Le Règlement sur la radioprotection prescrit également des limites de dose pour la phase d’intervention d’urgence. Plus particulièrement, le Règlement établit une dose efficace maximale de 500 mSv et une dose équivalente maximale pour la peau de 5 000 mSv lors du contrôle de la situation d’urgence. Ces limites de dose pourraient s’appliquer aux travailleurs présents sur les lieux de l’accident et aux membres du public qui participent à l’intervention hors site, notamment les premiers intervenants.

Niveaux de référence au cours de la phase de rétablissement après un accident

Le niveau de référence de 1 à 20 mSv est recommandé pour les situations existantes, y compris lors de la phase de rétablissement après un accident.
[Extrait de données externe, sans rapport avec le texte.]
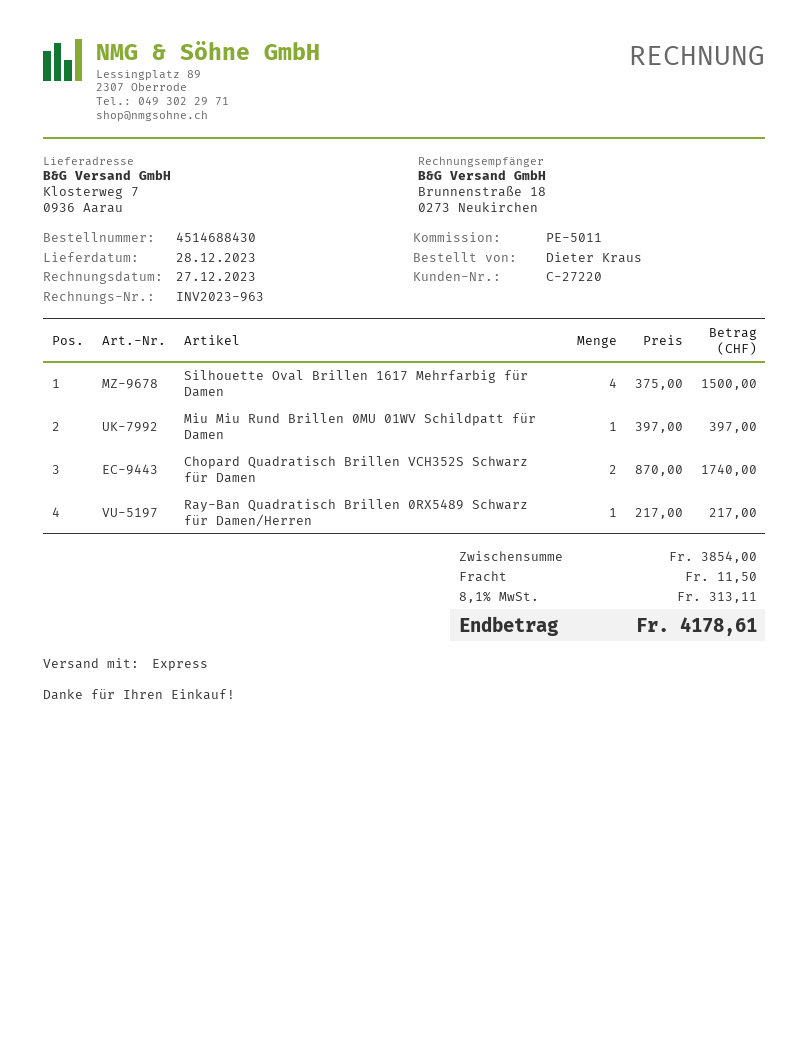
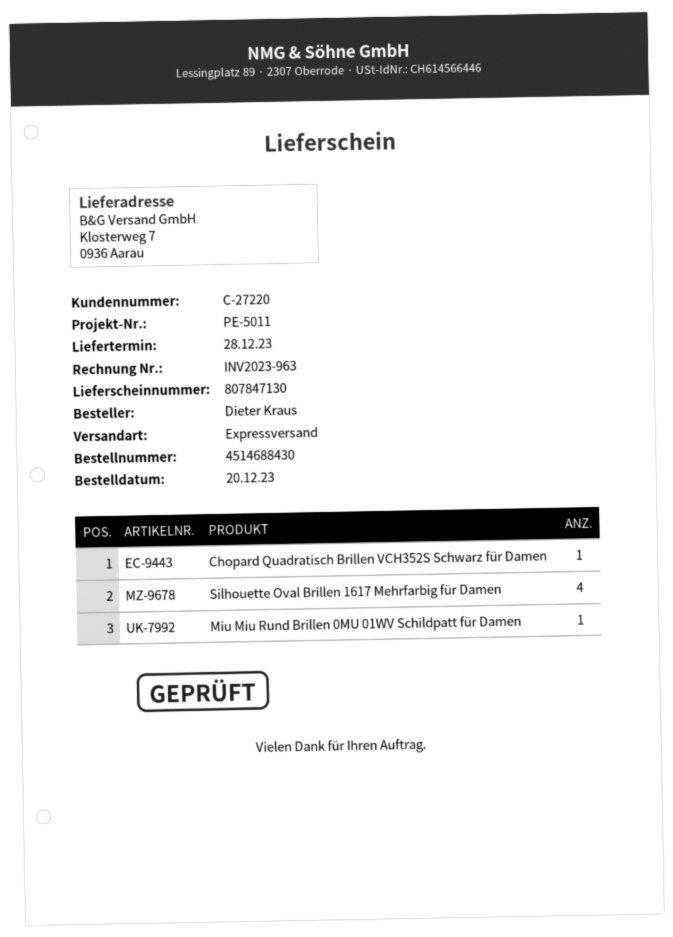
Chopard Quadratisch Brillen VCH352S Schwarz für Damen: 2 -> 1
Ray-Ban Quadratisch Brillen 0RX5489 Schwarz für Damen/Herren: 1 -> none

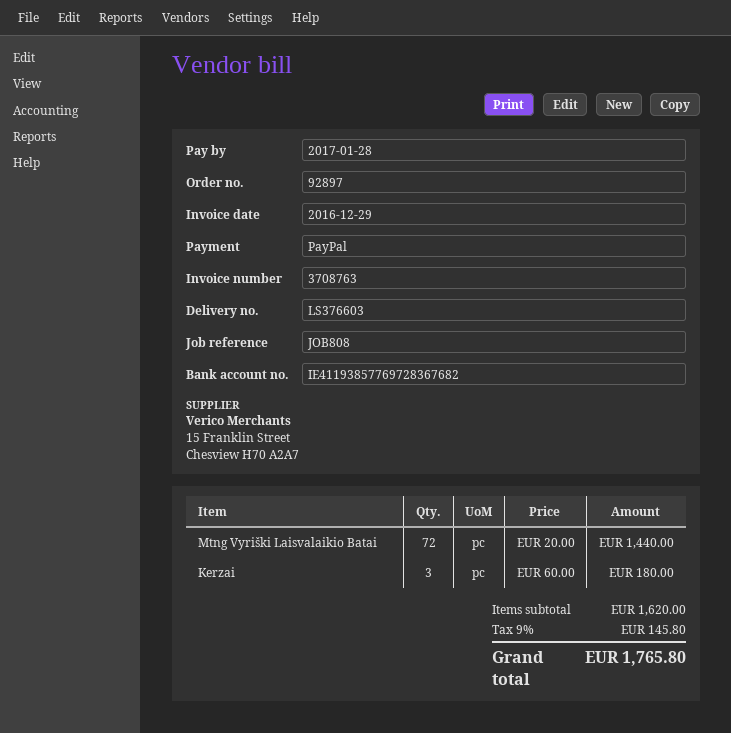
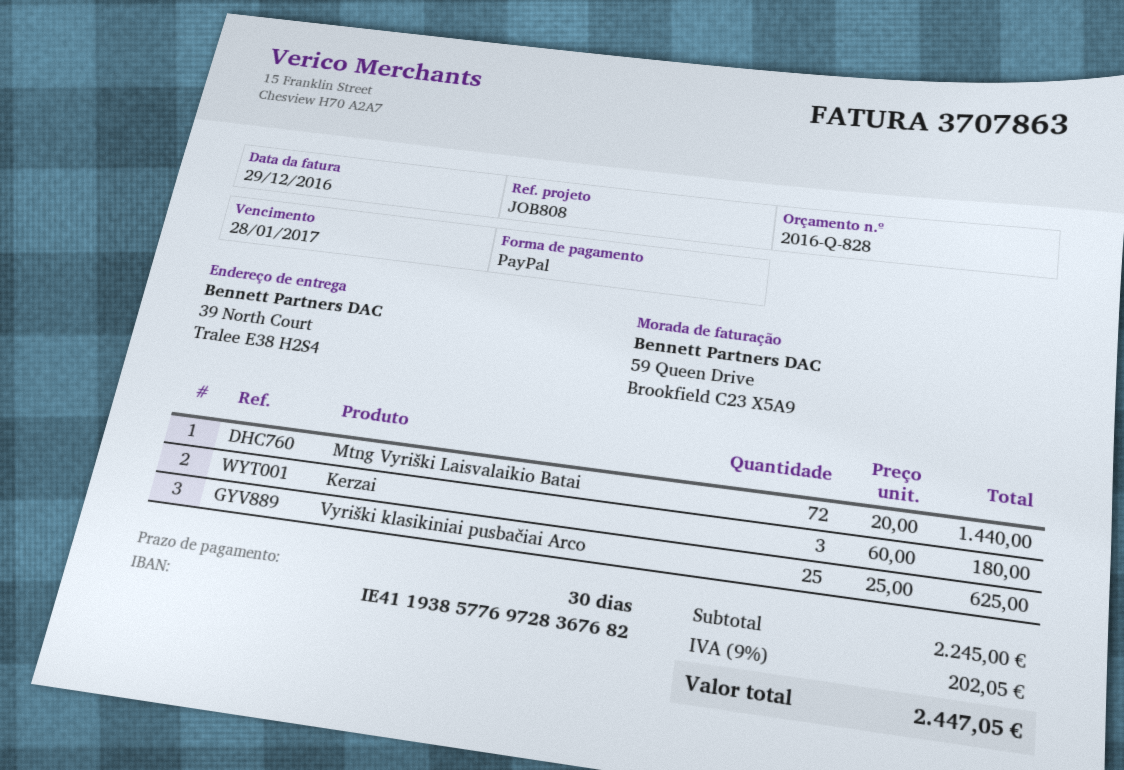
invoice number: 3708763 -> 3707863
Vyriški klasikiniai pusbačiai Arco: none -> 25 x 25.00 = 625.00
subtotal: 1620.00 -> 2245.00
tax: 9% = 145.80 -> 9% = 202.05
total: 1765.80 -> 2447.05

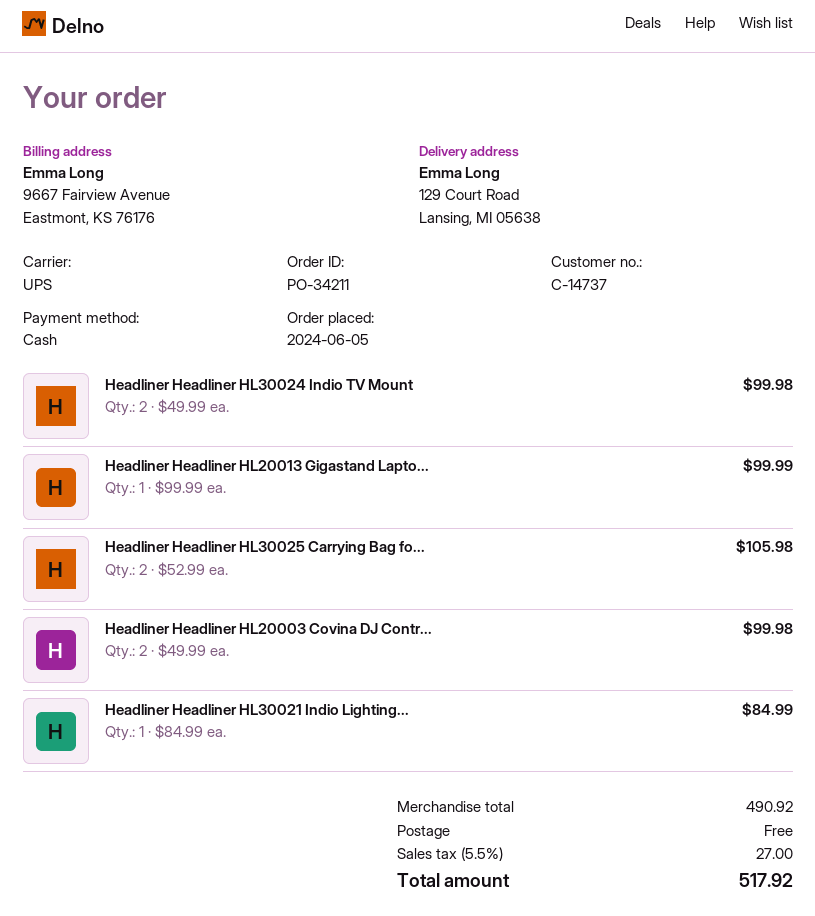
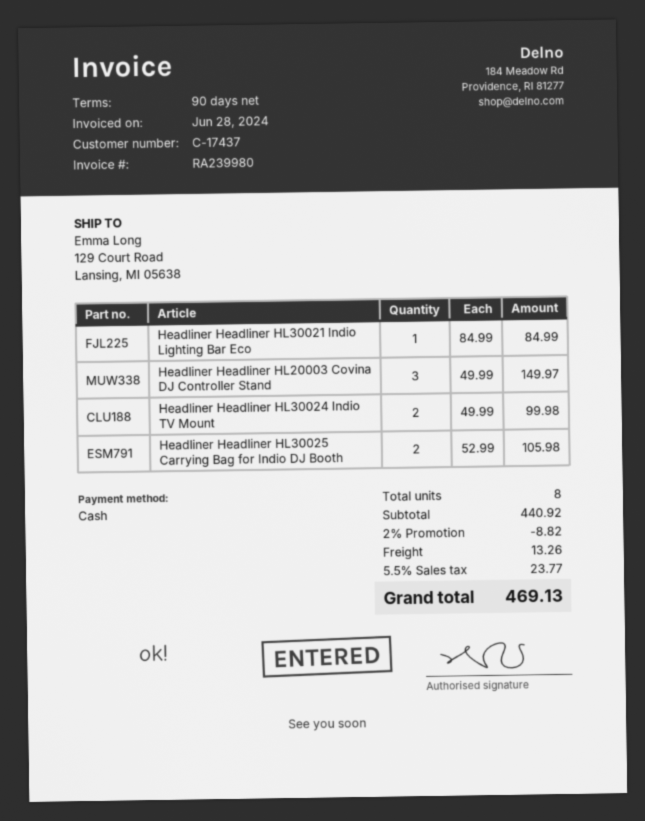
customer number: C-14737 -> C-17437
Headliner Headliner HL20013 Gigastand Lapto...: 1 x 99.99 = 99.99 -> none
Headliner Headliner HL20003 Covina DJ Contr...: 2 x 49.99 = 99.98 -> 3 x 49.99 = 149.97
subtotal: 490.92 -> 440.92
discount: none -> 2% = 8.82
shipping: 0.00 -> 13.26
tax: 5.5% = 27.00 -> 5.5% = 23.77
total: 517.92 -> 469.13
Dans une telle situation, l’environnement a déjà subi une contamination radioactive découlant d’un accident nucléaire lorsque des mesures pourraient devoir être prises afin de réduire l’exposition au rayonnement. Les mesures mises en œuvre au cours de cette phase peuvent inclure la décontamination de l’environnement, la gestion des déchets et le retour de la population après une évacuation ou un déplacement à long terme.

La CCSN participe actuellement à de multiples initiatives se rattachant à la phase de rétablissement après un accident, ce qui englobe notamment l’élaboration d’un cadre de gestion post-accident pour le Canada de même que la participation au programme « Modélisation et données pour l’évaluation de l’impact radiologique » de l’Agence internationale de l’énergie atomique. Les groupes de travail qui prennent part à ce programme étudient une variété de sujets, par exemple la mise à l’essai et la comparaison de modèles pour les rejets accidentels de tritium de même que l’utilisation d’outils d’aide au processus décisionnel au cours de la phase de rétablissement après un accident.

À mesure que se poursuit la phase de rétablissement à la suite de l’accident nucléaire de Fukushima, les leçons apprises continueront d’être intégrées aux activités de préparation d’urgence. Dans le cas peu probable d’un accident nucléaire au Canada, les autorités municipales, provinciales et fédérales travailleront ensemble tout au long des phases d’intervention d’urgence et de rétablissement afin de garantir la sûreté des Canadiens et la protection de l’environnement.